--- WORK TO COMPLETE ---
Look through the data below for the line with "- ☐ Android" and the line with "Linux (Experimental) [x]", then output those two and all lines in between, exactly as written.

--- RECORDS SUPPLIED ---
·····

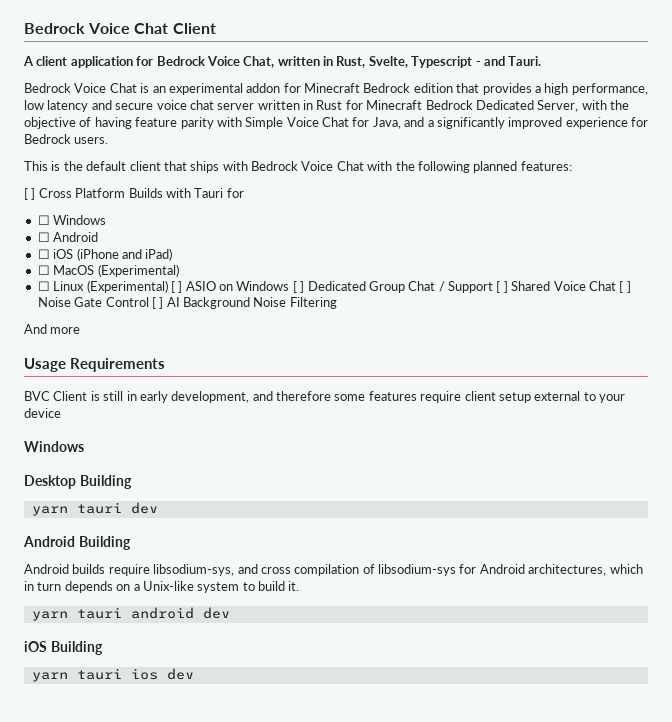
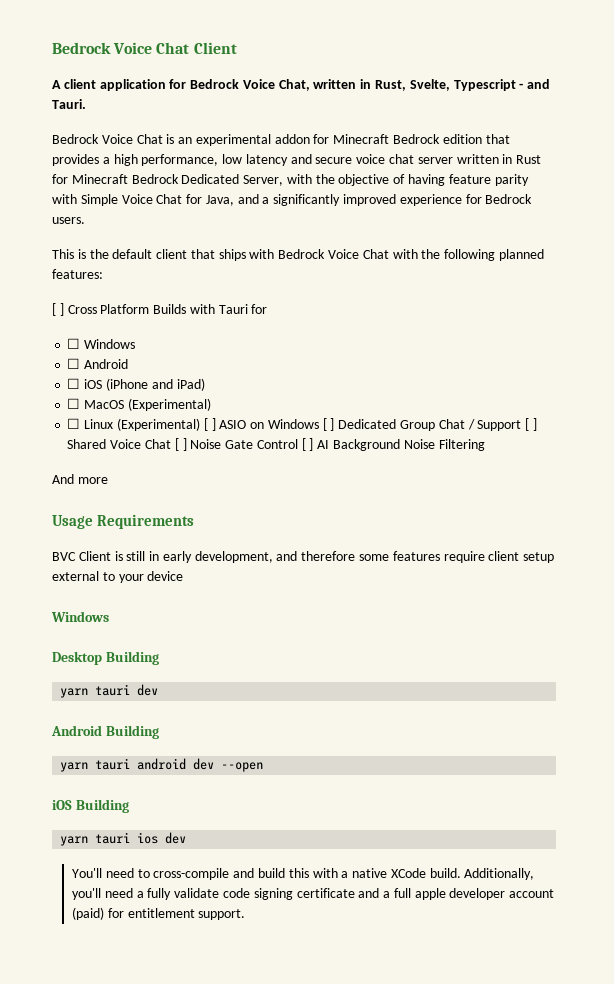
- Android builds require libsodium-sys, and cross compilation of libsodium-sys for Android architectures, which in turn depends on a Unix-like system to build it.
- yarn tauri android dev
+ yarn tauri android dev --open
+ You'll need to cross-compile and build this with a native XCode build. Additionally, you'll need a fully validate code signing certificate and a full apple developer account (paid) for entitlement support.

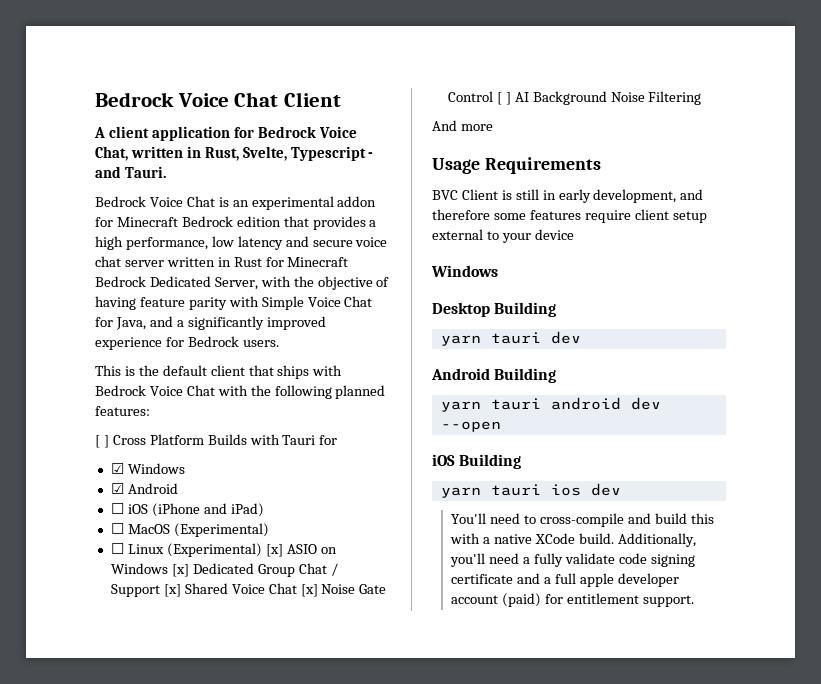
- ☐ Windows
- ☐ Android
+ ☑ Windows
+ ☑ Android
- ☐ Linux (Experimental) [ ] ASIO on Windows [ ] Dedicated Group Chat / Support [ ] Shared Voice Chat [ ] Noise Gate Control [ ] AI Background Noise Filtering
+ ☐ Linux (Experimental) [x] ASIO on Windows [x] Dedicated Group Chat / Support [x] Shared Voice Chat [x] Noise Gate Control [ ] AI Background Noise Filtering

·····

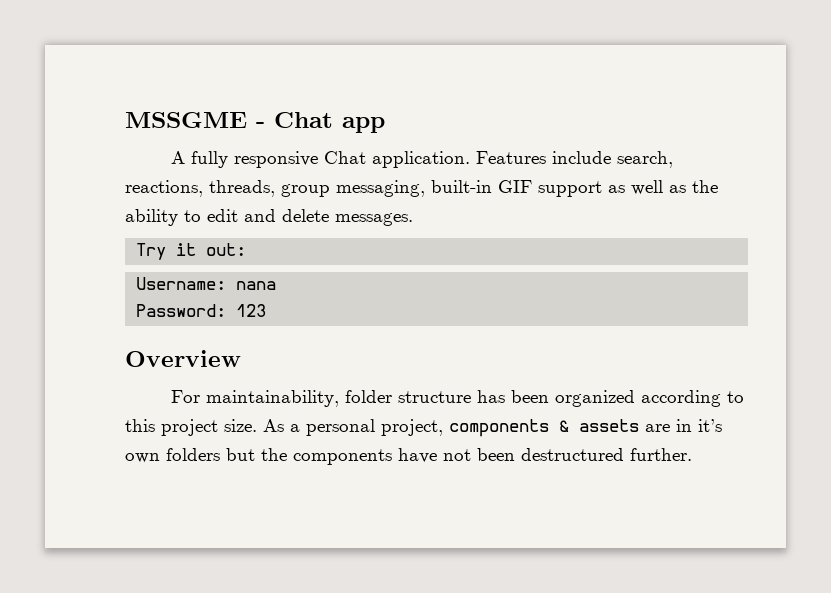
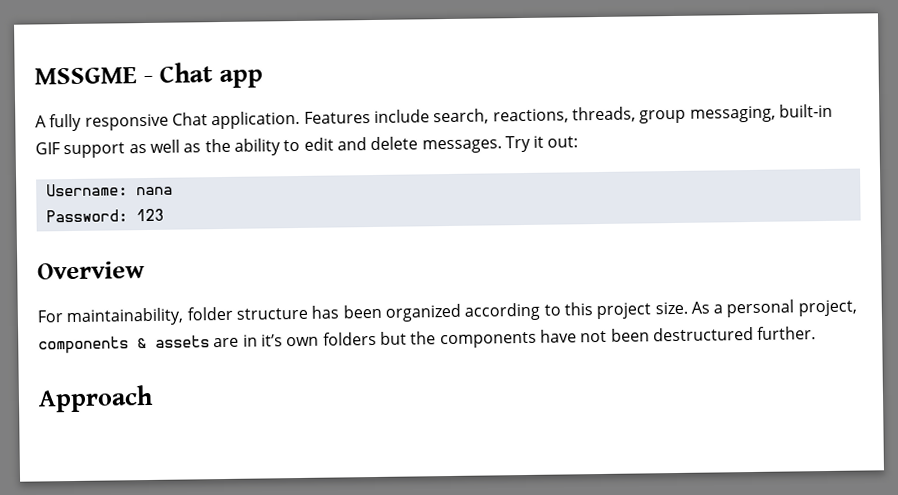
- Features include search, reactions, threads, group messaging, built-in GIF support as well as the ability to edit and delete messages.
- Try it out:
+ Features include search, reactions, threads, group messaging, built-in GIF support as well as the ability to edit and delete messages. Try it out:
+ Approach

·····

--- RESPONSE FOR THIS EXERCISE ---
- ☐ Android
+ ☑ Windows
+ ☑ Android
- ☐ Linux (Experimental) [ ] ASIO on Windows [ ] Dedicated Group Chat / Support [ ] Shared Voice Chat [ ] Noise Gate Control [ ] AI Background Noise Filtering
+ ☐ Linux (Experimental) [x] ASIO on Windows [x] Dedicated Group Chat / Support [x] Shared Voice Chat [x] Noise Gate Control [ ] AI Background Noise Filtering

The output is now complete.